• • •
It is not very likely that my mother will succeed. She knows, herself, how unlikely it is. Yet she manages to continue the dream, hiding it in a particular space in her mind, where it is safe. In this space, the dream can be real to her, and also not real, and both at the same time. She does not, must not, look too closely. It is in the background, in the periphery. She sees it out the corners of her eyes. It is a bright flash of color, a flash like the flash of a wing.
Look directly and it is gone.
She needs the dream very much. Therefore she slips, each week, another coin into the cambric handkerchief, and continues forward, straight ahead, looking neither left nor right.
• • •
It would be so easy for my father to stop her.
• • •
It will take her a long time to save that money. And in the meantime, there are obstacles that she will face. She will be slowed immeasurably by one inconvenience, then another. There will be many opportunities for Leopold to intervene. But he will not intervene.
The trouble is that he has no imagination.
He becomes aware, for example, that money is missing. It takes time, but he notices a stricture in the domestic budget, greater than that caused by his own waste of material and time at William Cloverdale’s glasshouse. He notices, and quickly forms certain assumptions about what it is that Clotilde is doing with the money. Not long afterward he finds, because he looks for them, already assuming their existence, the suitcases underneath the bed, and this discovery bolsters his confidence in the assumptions he has already made.
• • •
He is too much of a gentleman to look inside the suitcases. He recoils from this—out of respect? Discretion? Fear? So he does not find the map on which Felix Girard has marked Isla Desterrada: 22'49" N, 89'70" W. Nor does he find the schedule for the steamer Emerald Isle. Left to his own devices, he cannot imagine these things. He imagines only the usual things, all of them distasteful, many of them involving his rival, Thomas Argument.
• • •
Missing money. Suitcases brought out of storage. And there are other things, other signs. For a period my mother’s spirits seem to rise. She sends Mary out to the shed to search for her old sheet music, and when, despite the menacing div, it has been found, she sits, for the first time in a very long time, at her little spinet. It is hopelessly warped now and out of tune, this dear instrument bought for her by her Papa; but Clotilde persists in playing, and she does not complain of its poor sound. She plays as if oblivious, simply for the pleasure of touching the instrument that she has not touched in so many months.
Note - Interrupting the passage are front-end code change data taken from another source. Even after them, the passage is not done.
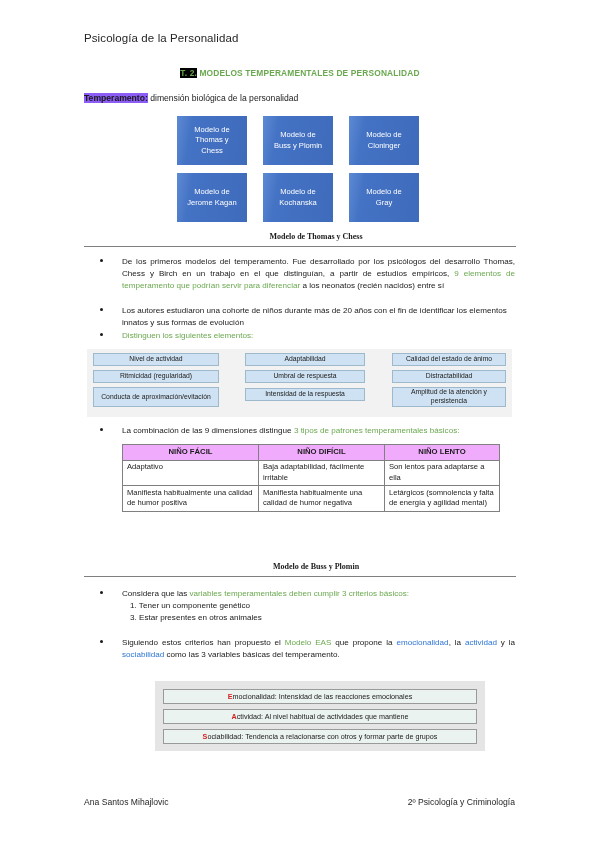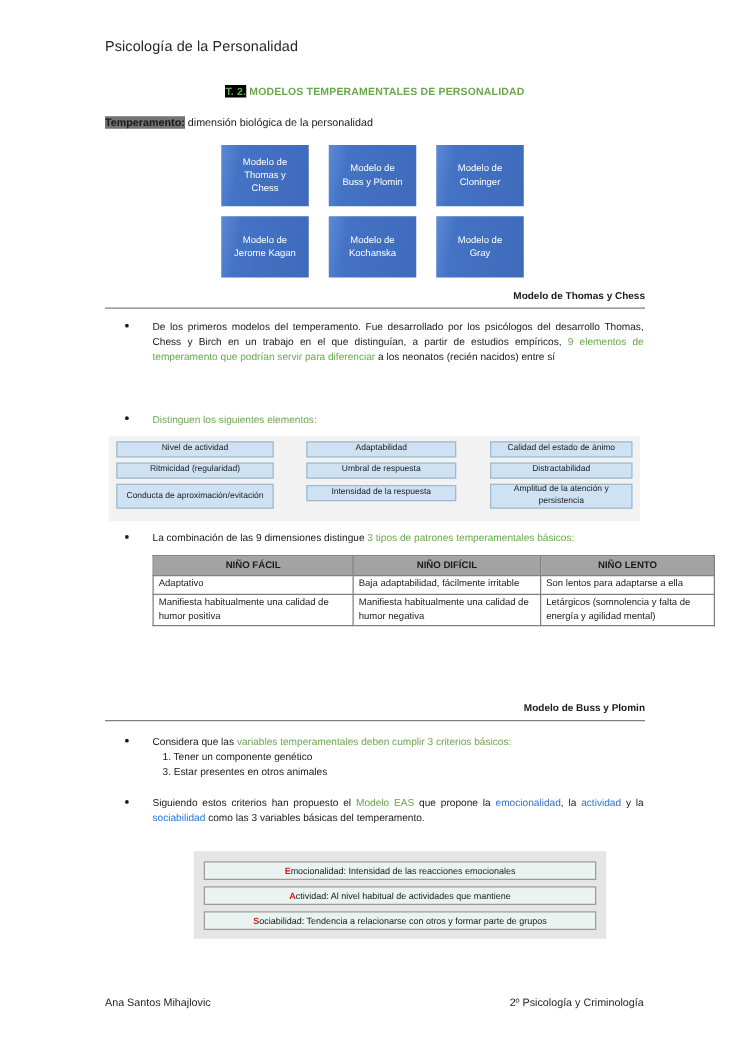--- a/index.html
+++ b/index.html
@@ -52,21 +52,21 @@
   }
 
   .temperamento-line {
     position: absolute;
     left: 84px;
     top: 93px;
     font-size: 8.6px;
     color: #1a1a1a;
   }
   .temperamento-line .hl-yellow {
-    background: #737373;
+    background: #8b5cf6;
     font-weight: bold;
     color: #1a1a1a;
   }
 
   
   .models-grid {
     position: absolute;
     left: 177px;
     top: 116px;
     width: 242px;
@@ -85,26 +85,27 @@
     text-align: center;
     color: #ffffff;
     font-size: 7.6px;
     line-height: 10.5px;
     background: linear-gradient(100deg, #5d8ad4 0%, #4472c4 22%, #3f6bbb 100%);
   }
 
   
   .section-head {
     position: absolute;
-    left: 84px;
+    left: 100px;
     width: 432px;
-    text-align: right;
+    text-align: center;
     font-size: 8px;
     font-weight: bold;
     color: #1a1a1a;
+    font-family: Liberation Serif, serif;
   }
   .section-rule {
     position: absolute;
     left: 84px;
     width: 432px;
     height: 0;
     border-top: 1.4px solid #808080;
   }
 
   
@@ -175,26 +176,26 @@
   .pattern-table {
     position: absolute;
     left: 122px;
     top: 444px;
     border-collapse: collapse;
     font-size: 7.6px;
     line-height: 10.6px;
     color: #1a1a1a;
   }
   .pattern-table th {
-    background: #a3a3a3;
+    background: #f0abfc;
     border: 1px solid #808080;
     font-size: 7.7px;
     font-weight: bold;
     text-align: center;
-    padding: 2px 13px;
+    padding: 2px 1px;
   }
   .pattern-table td {
     border: 1px solid #808080;
     text-align: left;
     vertical-align: top;
     padding: 1.5px 4px 2px 4px;
   }
   .col-a { width: 133px; }
   .col-b { width: 123px; }
   .col-c { width: 112px; }
@@ -300,20 +301,24 @@
   </div>
 
   <div class="section-head" style="top:232px;">Modelo de Thomas y Chess</div>
   <div class="section-rule" style="top:246px;"></div>
 
   <div class="bullet" style="left:100px; top:256px; width:415px;">
     <span class="dot"></span>
     <span class="btxt"><span>De los primeros modelos del temperamento. Fue desarrollado por los psicólogos del desarrollo Thomas, Chess y Birch en un trabajo en el que distinguían, a partir de estudios empíricos, </span><span class="green">9 elementos de temperamento que podrían servir para diferenciar</span><span> a los neonatos (recién nacidos) entre sí</span></span>
   </div>
 
+  <div class="bullet" style="left:100px; top:305px; width:415px;">
+    <span class="dot"></span>
+    <span class="btxt nojust">Los autores estudiaron una cohorte de niños durante más de 20 años con el fin de identificar los elementos innatos y sus formas de evolución</span>
+  </div>
 
   <div class="bullet" style="left:100px; top:330px; width:415px;">
     <span class="dot"></span>
     <span class="btxt nojust green">Distinguen los siguientes elementos:</span>
   </div>
 
   <div class="elements-panel">
     <div class="elements-col" style="left:6px; width:126px;">
       <div class="el-box el-h1">Nivel de actividad</div>
       <div class="el-box el-h1">Ritmicidad (regularidad)</div>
My father thinks (because he cannot imagine the dream that has lifted her spirits, the fragile dream that balances, precariously, in a place inside her that is hidden from him), She is leaving me for Thomas Argument. Therefore she is happy.
So little imagination! And so wrongsighted.
Even Thomas Argument knows better than to imagine this. Especially Thomas Argument. He is busy with his magic lantern—too dazzled by his own special effects to be planning any radical moves with my mother. Though he still comes to visit at the Birdcage, of course; and he still brings gifts—except now, he brings corsets instead of music boxes.
• • •
My poor mother. I feel sorry for her sometimes. So much looked at, gazed upon, devoured, even, by them both, yet so little seen. Transformed by them, always, into something other than herself. Her happiness, such as it is, so fragile. She is about to face the first, and greatest, obstacle to her dream.
• • •
Mary! she cries, you’re hurting me! Don’t tie my corset so tight, you terrible creature!